Veon puts its Russian operator Beeline up for sale
- International operator Veon has been in a tricky position since February
- It has operations in both Russia and Ukraine
- Its Russia business, Beeline, accounts for about half of its revenues
- But it has confirmed it is selling Beeline and exiting Russia
Veon, the international operator that runs networks in Asia and Eastern Europe, including Ukraine, has begun the process of selling Beeline, its business in Russia. The move is significant from a regional and political perspective but also from a business perspective for Veon because Beeline generates more than half of its group revenues and almost half of its earnings before interest, tax, depreciation and amortisation (EBITDA).
The operator has struggled with the tension within its group operations since Russia’s invasion of Ukraine in late February, and has been figuring out how best to deal with the situation strategically without putting its staff in either country in jeopardy or leaving customers in either country cut off from vital services. There’s also the matter of how to deal with the situation financially, of course, which is important from a business continuity perspective because if Veon was to make a wrong move and destabilise the whole group, that could result in a negative outcome for all parties.
Now the company has made a clear decision to put Beeline up for sale. “Veon’s management is currently exploring options in an effort to ensure that an optimal outcome is achieved for all relevant stakeholders, including Veon, its Russian operations, its shareholders, its creditors, its customers and its employees working both in and outside of Russia,” the company noted in a statement issued on Wednesday morning.
Veon currently has operations in seven markets – Ukraine, Russia, Kazakhstan, Pakistan, Bangladesh, Uzbekistan and Kyrgyzstan – which, in total, have more than 200 million customers.
Beeline had almost 47 million mobile customers at the end of August this year, of which 26 million were 4G users. In the eight months to the end of August, Beeline generated revenues of 188.4bn Russian rubles (US$2.7bn at the time those revenues were reported in mid-September) and EBITDA of $1.11bn.
Quite what the valuation for a business in Russia would be right now is hard to estimate.
Veon’s total group operations generated revenues of $5.23bn and EBITDA of $2.3bn for that eight-month period, so selling off Beeline will effectively halve the size of Veon’s business.
In the same period, Veon’s operation in Ukraine, Kyivstar, generated revenues of $675m and EBITDA of $413m from its 26 million customers. But Veon has shown much support for Kyivstar and the Ukrainian population since the invasion by Russia, including the launch of a digital health service available to anyone in the country – see Veon’s Kyivstar to offer digital health service to all Ukrainians.
The announcement of the planned sale was received positively by the financial markets.
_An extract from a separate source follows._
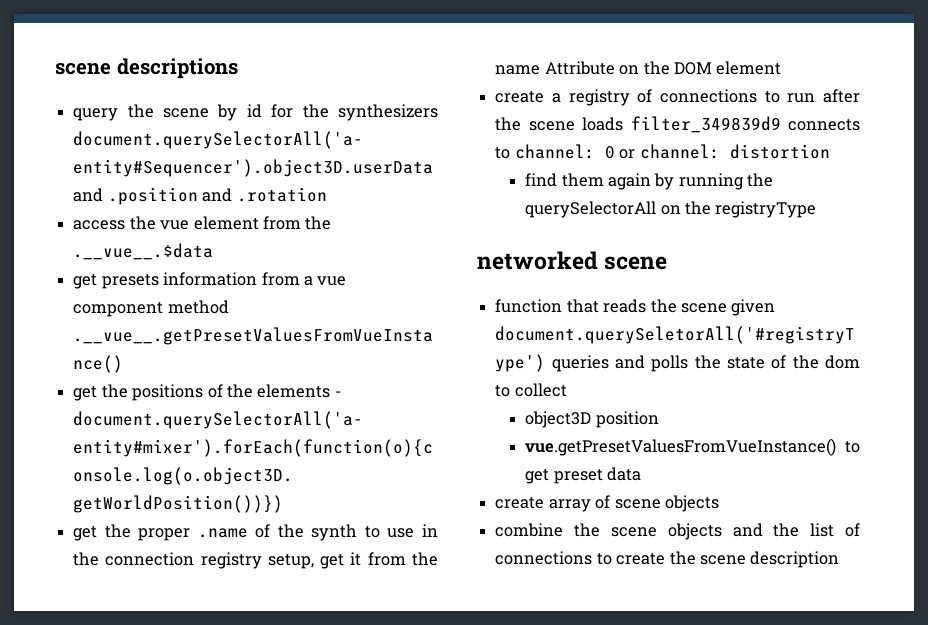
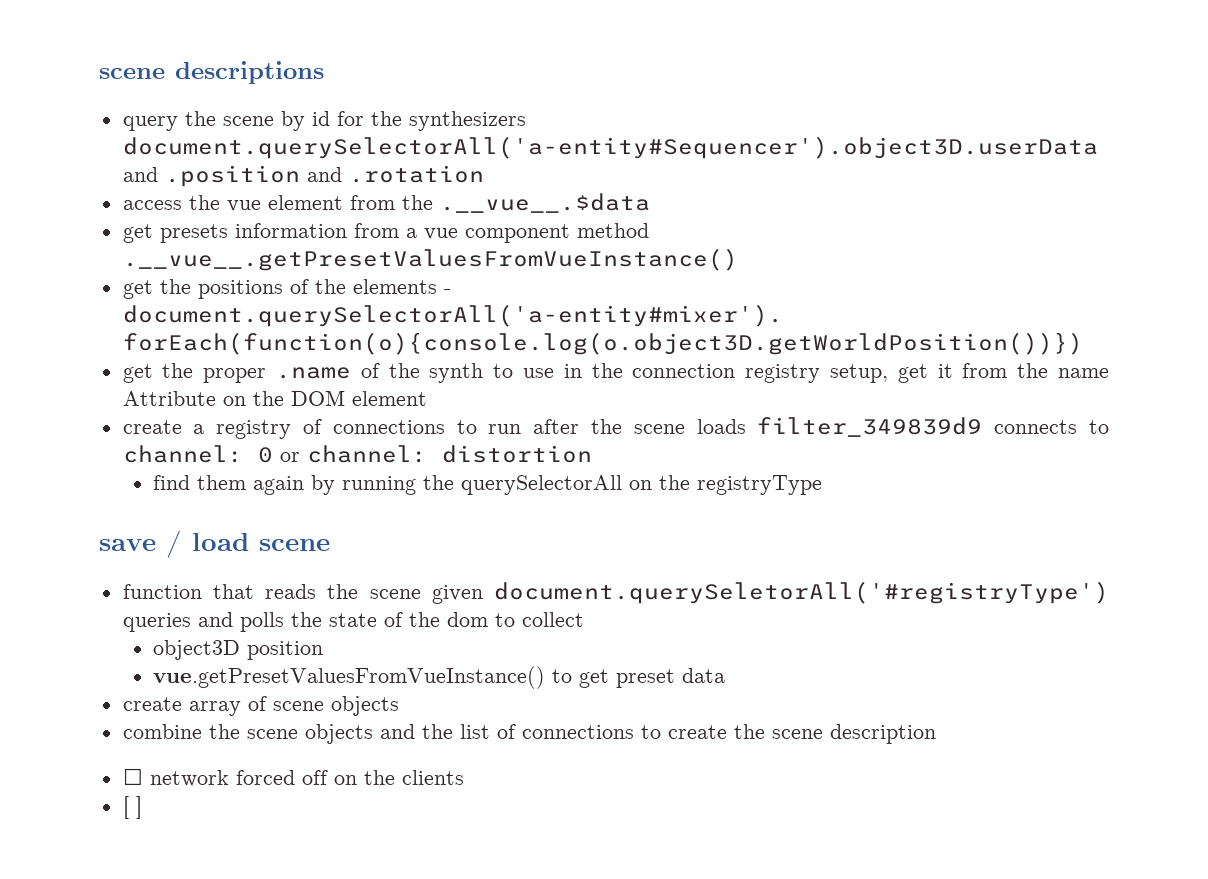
[477,251,598,270] networked -> [99,530,249,558] save / load
(840, 559) none -> [122,768,464,787] [122,796,142,819] // ☐ network forced off on the clients // [ ]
Veon’s share price, which has taken a hammering since Russia’s invasion of its neighbour, losing more than 70% of its value, was up by more than 14% in early trading on Wednesday to $0.40. But it still has a long way to go to meet the requirements of the Nasdaq exchange, which has given Veon until 3 April 2023 to comply with the minimum share price requirement of remaining as a listed company.
In a way, Veon, which earlier this year sold its Djezzy operation in Algeria for $682m, had signalled last month that its strategic attention had switched to its other markets when, in a letter from the CEO Kaan Terzioğlu to shareholders, it noted that it was “well positioned to continue its strategy of developing our digital operator business in our high-growth markets (Pakistan, Bangladesh, Kazakhstan, Uzbekistan and Kyrgyzstan), and we plan to advance these investments in the coming years.
“With our strategic focus on expanding our digital operator business, these geographies represent significant opportunities for growth beyond what can be achieved in more mature markets. Pakistan and Bangladesh, for example, have the largest populations in Asia outside of China and India, but are forecast to grow significantly faster between now and 2035, according to the World Bank,” he added. “These rising populations represent potential growth in our customer base in markets where Veon operating companies (OpCos) have established themselves as leading providers of converged connectivity services and digital offerings in adjacent sectors. In addition to population increases, International Monetary Fund forecasts show continued GDP growth across all the Asian economies where Veon OpCos are present.”
If Veon can sell Beeline, it will have additional liquidity to see out its strategy in these markets, as well as better balance its books, which currently carry more than $5bn in net debt.